# Why does gravity not end at the event horizon?

1. Sep 17, 2008

### okkvlt

A question that's been bugging me:

Why doesnt the gravitational influence of a black hole end abruptly at the event horizon?

Supposedly nothing can escape a black hole, so how does gravity itself escape?

Light cannot escape a black hole, and gravity travels at the speed of light. Therefore both gravity and light travel below the escape velocity. Thus, gravity cannot escape the black hole.

I suppose you could bring up the fact that photons dont interact with other photons, and then extend that to gravity by declaring that gravitons dont interact with other gravitons. But this still leaves something to be desired: how can anything escape the curvature of space-time? If gravitons arent affected by the curvature of space, then what else is there other than space that gravitons can move through?

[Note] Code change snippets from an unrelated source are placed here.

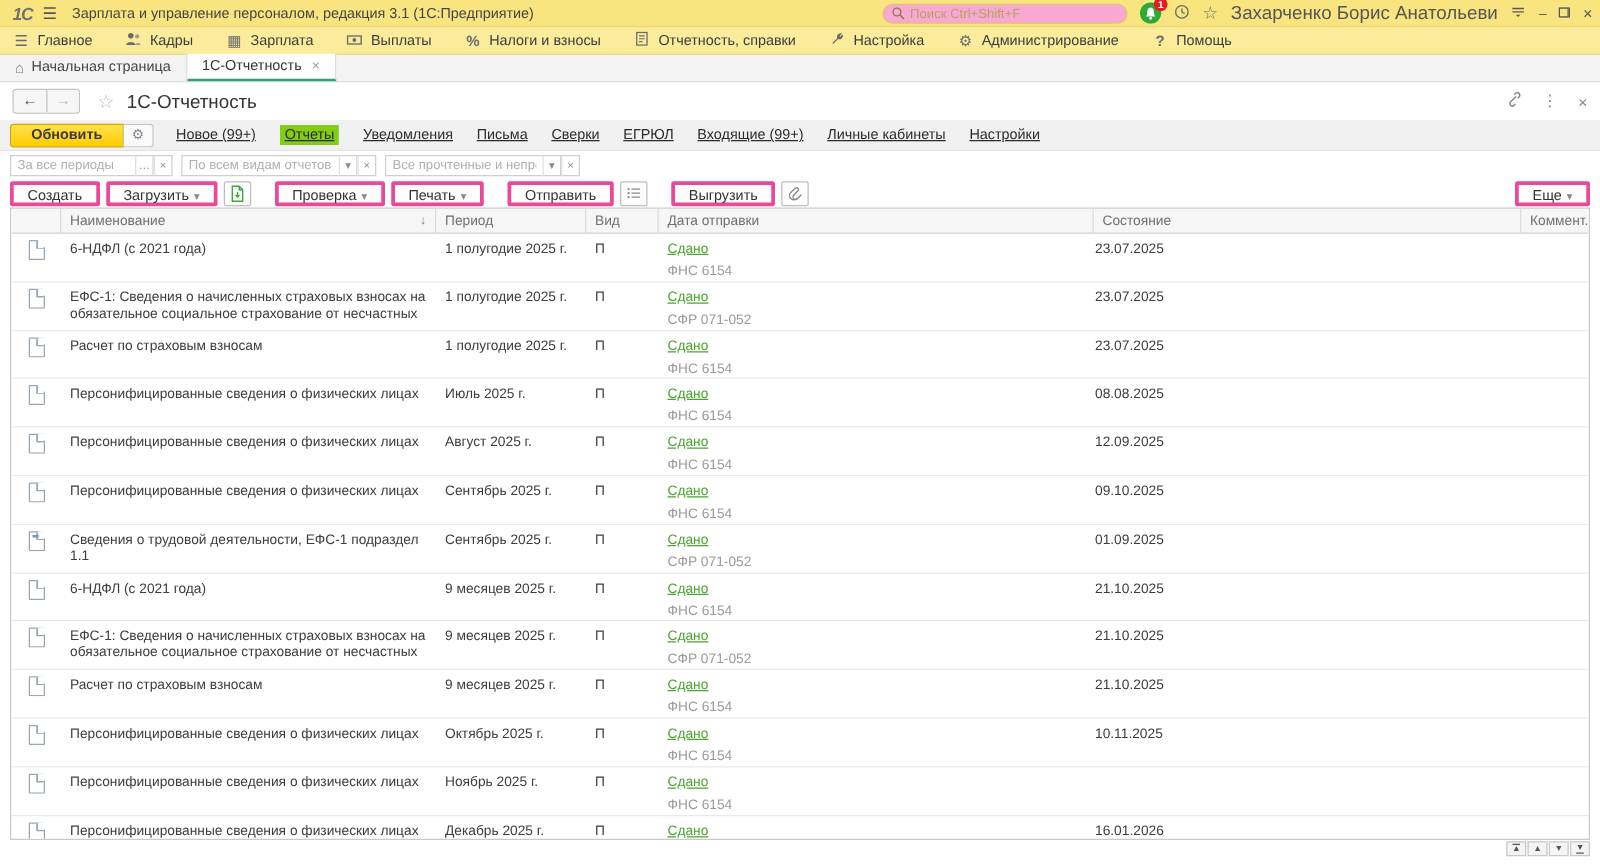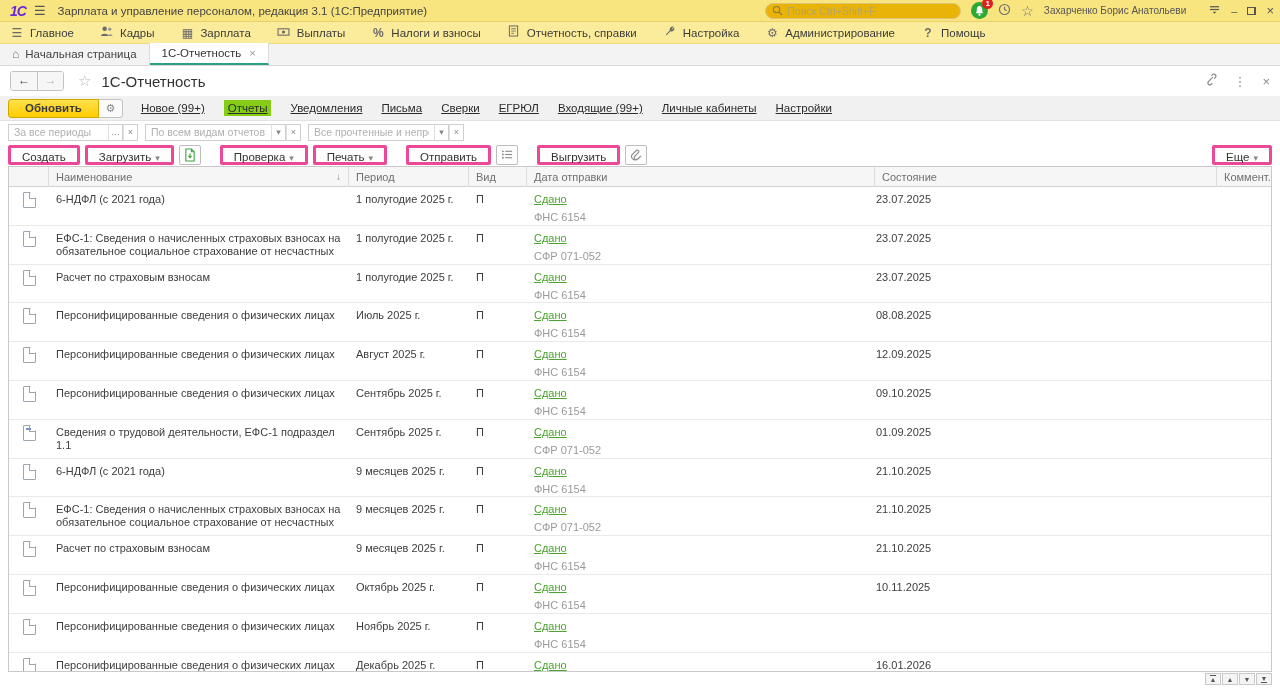--- a/index.html
+++ b/index.html
@@ -3,35 +3,35 @@
 <meta charset="utf-8">
 <style>
   * { margin:0; padding:0; box-sizing:border-box; }
   html,body { width:1280px; height:693px; overflow:hidden; background:#fff;
     font-family:"Liberation Sans","DejaVu Sans",sans-serif; font-size:12px; color:#333; }
   .band { position:absolute; left:0; width:1280px; }
 
   
   .titlebar { top:0; height:22px; background:#f9e57f; border-bottom:1px solid #e8d06a;
     display:flex; align-items:center; padding:0 6px; }
-  .logo1c { color:#6d28d9; font-weight:bold; font-style:italic; font-size:14px; margin:0 8px 0 4px; letter-spacing:-1px; }
+  .logo1c { color:#737373; font-weight:bold; font-style:italic; font-size:14px; margin:0 8px 0 4px; letter-spacing:-1px; }
   .hambtn { color:#555; font-size:13px; margin-right:12px; cursor:default; }
   .apptitle { font-size:11.5px; color:#444; }
   .tspacer { flex:1; }
-  .searchbox { display:flex; align-items:center; width:196px; height:16px; background:#eab308;
+  .searchbox { display:flex; align-items:center; width:196px; height:16px; background:#f9a8d4;
     border:1px solid #ddc475; border-radius:8px; padding:0 6px; margin-right:10px; }
   .searchbox input { border:none; background:transparent; outline:none; font-size:10.5px; color:#555; width:160px;
     font-family:"Liberation Sans",sans-serif; }
   .searchbox input::placeholder { color:#b4a55f; }
   .bell { position:relative; width:17px; height:17px; background:#2daa35; border-radius:50%; margin-right:10px; }
   .bell svg { position:absolute; left:3px; top:3px; }
   .badge { position:absolute; top:-4px; right:-5px; min-width:11px; height:11px; background:#e02020; color:#fff;
     border-radius:6px; font-size:8px; line-height:11px; text-align:center; padding:0 2px; font-weight:bold; }
   .ticon { color:#6e6e6e; margin-right:10px; font-size:12px; }
-  .username { font-size:10px; color:#555; margin-right:12px; white-space:nowrap; }
+  .username { font-size:15px; color:#555; margin-right:0; white-space:nowrap; }
   .winbtn { color:#555; margin-left:10px; font-size:11px; }
   .restore-glyph { position:relative; display:inline-block; width:9px; height:8px; }
   .restore-glyph::before { content:""; position:absolute; right:0; top:0; width:6px; height:6px; border:1px solid #555; }
   .restore-glyph::after { content:""; position:absolute; left:0; bottom:0; width:6px; height:6px; border:1px solid #555; background:#f9e57f; }
 
   
   .menubar { top:22px; height:22px; background:#faec9a; border-bottom:1px solid #eeda7c;
     display:flex; align-items:center; padding:0 10px; gap:26px; }
   .menuitem { display:flex; align-items:center; gap:6px; font-size:11.5px; color:#3c3c3c; white-space:nowrap; }
   .micon { color:#6b6b6b; font-size:12px; width:14px; text-align:center; }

Furthermore, the existence of gravitational waves produced by binary star systems seems to imply to me that gravity does interact with itself.

thanks.

Also, another question: How does the inverse square law manifest itself in GR? In newtonian mechanics, its so elegant that the inverse square law is a result of the equation for the surface area of a sphere. And the inverse square law also works for electromagnetism, so im kind of skeptical of general relativity- it just seems to muddle things up.

And what happens when division by zero enters the laws of physics?(as in a black hole where distance=0) Does the force become infinite? or is zero distance impossible?

2. Sep 17, 2008

### JustinLevy

Unlike classical electro-magnetism, GR is non-linear. So if a graviton description of gravity exists (that is still debatable), gravitons should interact with gravitons.

As for the "how does the force escape" type questions, I think you are taking the concept of a force mediated by particles too literally.

For example, virtual photons CAN escape a blackhole. So if charges fall into the blackhole, from the outside you can indeed tell that the blackhole is charged. Similarly with gravity.

Does that help some?
It sounds like the main sticking point is the force mediated by particles description, so I'd suggest starting there if you wish to dig further.

That usually indicates a failure of the theory (or choice of parameterization). We can't say what happens at the singularity using GR, because GR can't tell us.

3. Sep 17, 2008

### mathman

As I understand it, to the outside observer the black hole takes an infinite time to form, although in its own frame, the black hole forms right away. In any case, the gravity felt by the outside observer is that of the object becoming a black hole.